## Web page revision data

———

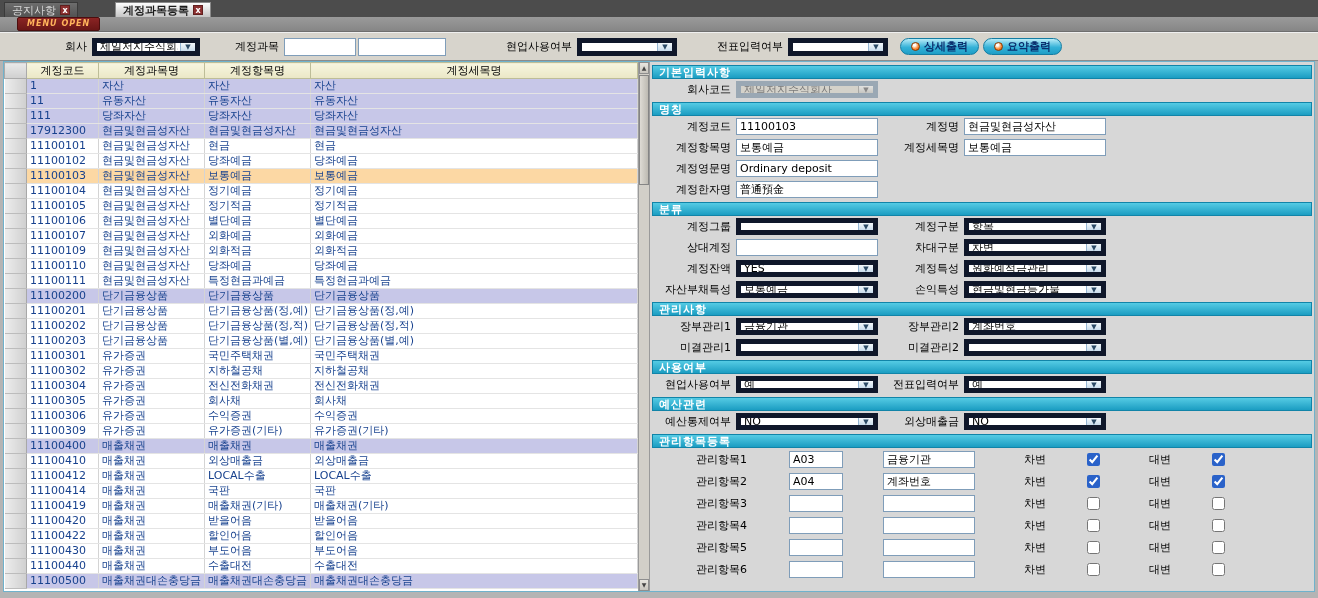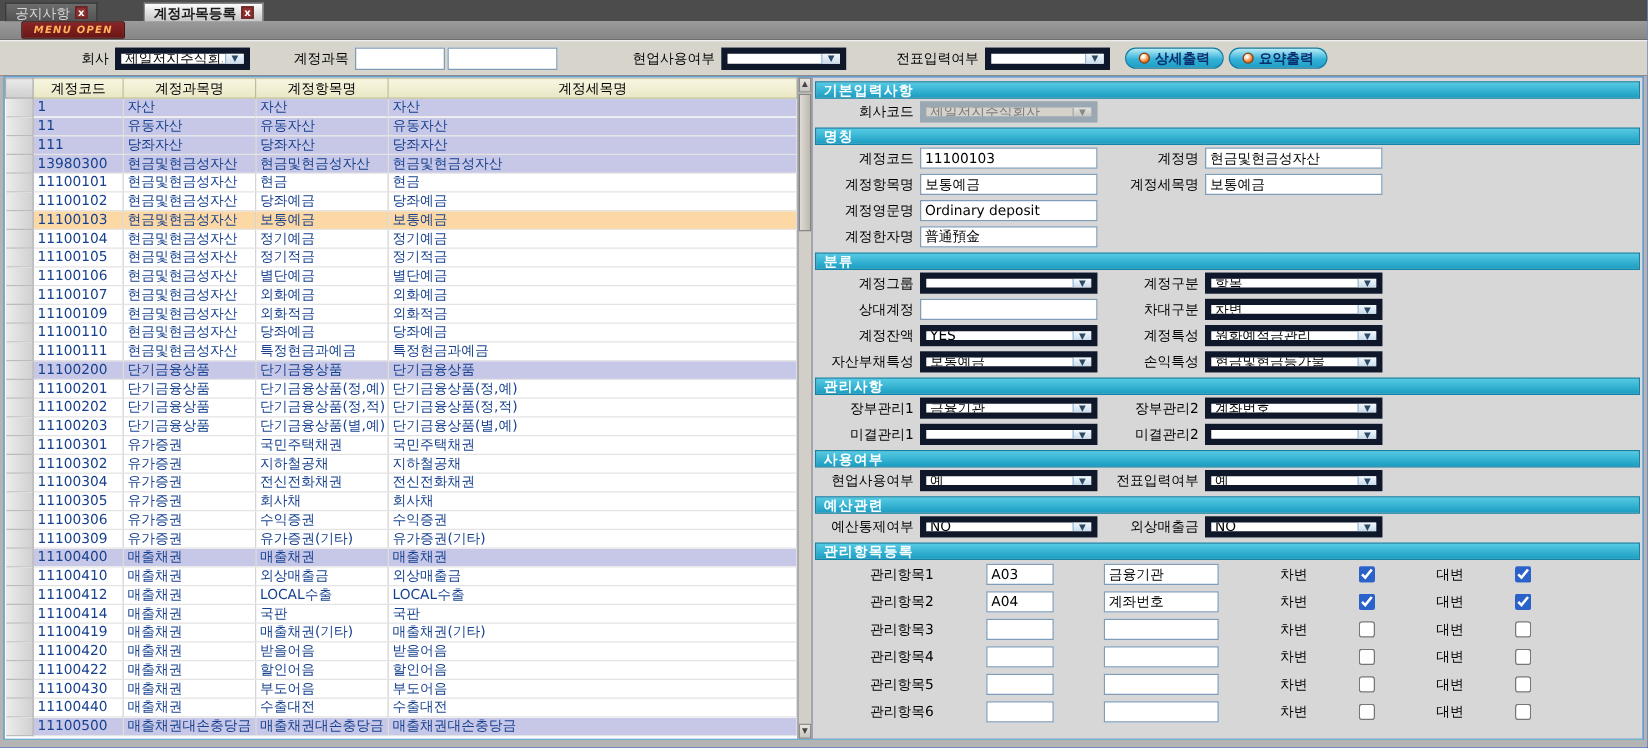--- a/index.html
+++ b/index.html
@@ -31,21 +31,21 @@
   .combo { height:18px; background:#fff; border:5px solid #0f172a; display:flex; align-items:center; position:relative; padding:0 17px 0 3px; overflow:hidden; white-space:nowrap; }
   .combo-text { font-size:11px; overflow:hidden; white-space:nowrap; }
   .combo-arrow { position:absolute; right:0; top:0; bottom:0; width:15px; background:linear-gradient(#f4f9fc,#c9dcec); border-left:1px solid #94b4d2; display:flex; align-items:center; justify-content:center; font-size:7px; color:#2c4a66; }
   .combo.disabled { background:#d4d2ca; color:#7a7a7a; border-color:#9aa8b4; }
   .combo.disabled .combo-arrow { background:linear-gradient(#e2e2e0,#c6c6c2); color:#888; border-left-color:#a8a8a4; }
   .w108 { width:108px; } .w100 { width:100px; } .w72 { width:72px; } .w88 { width:88px; }
   .btn-print { height:17px; border-radius:9px; background:linear-gradient(#b9ecf8,#35b2d8 55%,#1e9ec6); border:1px solid #147ca2; color:#0a2f6e; font-weight:bold; font-size:11px; display:flex; align-items:center; gap:4px; padding:0 10px; margin-right:4px; cursor:pointer; white-space:nowrap; }
   .btn-icon { width:9px; height:9px; border-radius:50%; background:radial-gradient(circle at 35% 30%, #ffffff 15%, #ff9340 55%, #c34a00); border:1px solid #8c3a00; }
 
   
-  .content { display:flex; height:531px; margin:0 3px; border:1px solid #6fb2cc; background:#1d4ed8; }
+  .content { display:flex; height:531px; margin:0 3px; border:1px solid #6fb2cc; background:#fef9c3; }
   .grid-wrap { width:634px; background:#fff; overflow:hidden; }
   table.grid { border-collapse:collapse; width:100%; table-layout:fixed; }
   .grid th { background:linear-gradient(#f7f5df,#eae7c6); border:1px solid #bdbd98; font-weight:normal; height:15px; font-size:11px; color:#000; padding:0; text-align:center; overflow:hidden; }
   .grid th.gutter-h { background:linear-gradient(#e9e9e9,#cfcfcf); border:1px solid #aaa; }
   .grid td { height:14px; line-height:14px; font-size:11px; color:#17418e; border-right:1px solid #d4d4d4; border-bottom:1px solid #e4e4e4; padding:0 3px; white-space:nowrap; overflow:hidden; }
   .grid td.gutter { background:linear-gradient(90deg,#ececec,#d0d0d0); border-right:1px solid #a8a8a8; border-bottom:1px solid #bcbcbc; }
   tr.group td { background:#c7c7e8; }
   tr.selected td { background:#fcd8a4; }
   tr.group td.gutter, tr.selected td.gutter { background:linear-gradient(90deg,#ececec,#d0d0d0); }
 
@@ -163,21 +163,21 @@
             </tr>
             <tr class="group">
               <td class="gutter"></td>
               <td>111</td>
               <td>당좌자산</td>
               <td>당좌자산</td>
               <td>당좌자산</td>
             </tr>
             <tr class="group">
               <td class="gutter"></td>
-              <td>13980300</td>
+              <td>17912300</td>
               <td>현금및현금성자산</td>
               <td>현금및현금성자산</td>
               <td>현금및현금성자산</td>
             </tr>
             <tr>
               <td class="gutter"></td>
               <td>11100101</td>
               <td>현금및현금성자산</td>
               <td>현금</td>
               <td>현금</td>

———

## Task instructions
Return each line in the records that holds the string "position".

## Solution to this task
   .combo { height:18px; background:#fff; border:5px solid #0f172a; display:flex; align-items:center; position:relative; padding:0 17px 0 3px; overflow:hidden; white-space:nowrap; }
   .combo-arrow { position:absolute; right:0; top:0; bottom:0; width:15px; background:linear-gradient(#f4f9fc,#c9dcec); border-left:1px solid #94b4d2; display:flex; align-items:center; justify-content:center; font-size:7px; color:#2c4a66; }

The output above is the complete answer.